Tag Archives: Stephen Holden

MY NEIGHBOR TOTORO Comes to America, 1993

7 Jun

In 1992 I acquired a VHS tape of Hayao Miyazaki’s MY NEIGHBOR TOTORO (1988), copied from an unsubtitled Japanese laserdisc. It was only the second example of Japanese animation I’d managed to find on tape. Watching it in untranslated Japanese was the first encounter with the film for both my daughter and me. It began a love affair, which continues unabated to this day, with a film I would describe in print 15 years later as “the gold standard for Japanese animated children’s films, on a par with the greatest Disney classics and arguably the best loved anime film of all time.” Needless to say, the lack of subtitles at the time didn’t diminish the film’s appeal for either of us or any of the nieces and nephews to whom I soon showed it. Miyazaki was, at this point, still the little secret of a small coterie of American anime fans, whom I had only recently joined. That would soon change.
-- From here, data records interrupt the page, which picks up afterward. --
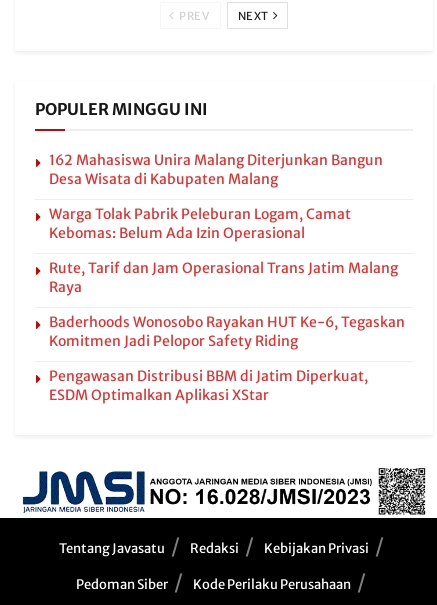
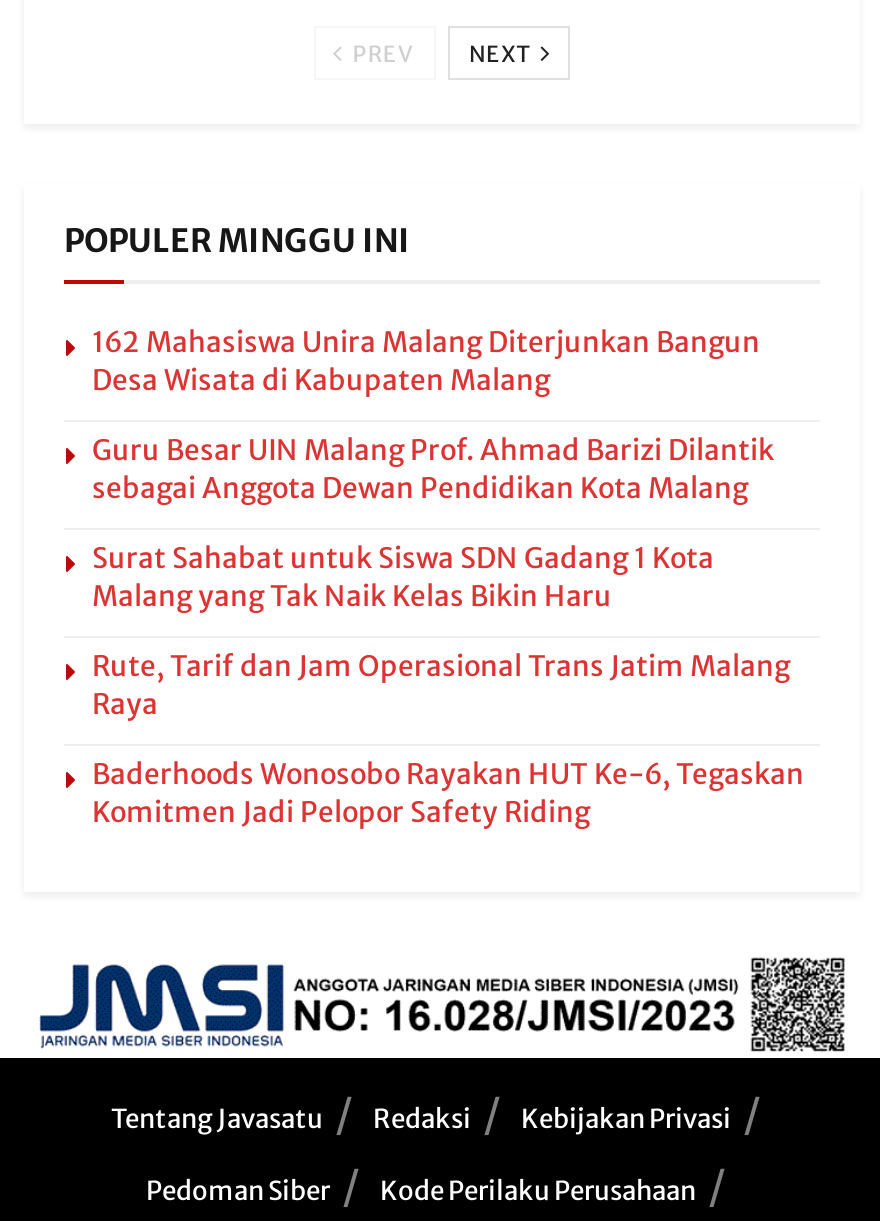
- Warga Tolak Pabrik Peleburan Logam, Camat
- Kebomas: Belum Ada Izin Operasional
+ Guru Besar UIN Malang Prof. Ahmad Barizi Dilantik
+ sebagai Anggota Dewan Pendidikan Kota Malang
+ Surat Sahabat untuk Siswa SDN Gadang 1 Kota
+ Malang yang Tak Naik Kelas Bikin Haru

moved down: Rute, Tarif dan Jam Operasional Trans Jatim Malang | Raya | Baderhoods Wonosobo Rayakan HUT Ke-6, Tegaskan | Komitmen Jadi Pelopor Safety Riding

- Pengawasan Distribusi BBM di Jatim Diperkuat,
- ESDM Optimalkan Aplikasi XStar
The following year, 1993, TOTORO was released in a limited theatrical release in the U.S. in an English-dubbed version. It was distributed by Troma Films, under its label 50th St. Films, a release supervised by Carl Morano. Troma Films was normally associated with low-budget exploitation parodies for the midnight show circuit with titles like THE TOXIC AVENGER, THE CLASS OF NUKE ‘EM HIGH and SURF NAZIS MUST DIE. Here’s a two-sided flyer for the TOTORO release, picked up somewhere in 1993, probably at the theater where I saw it:

Notice the ads for three books based on Miyazaki’s films, TOTORO, KIKI’S DELIVERY SERVICE and LAPUTA: CASTLE IN THE SKY. The latter two films had not yet been released in the U.S. other than a few repertory showings of LAPUTA.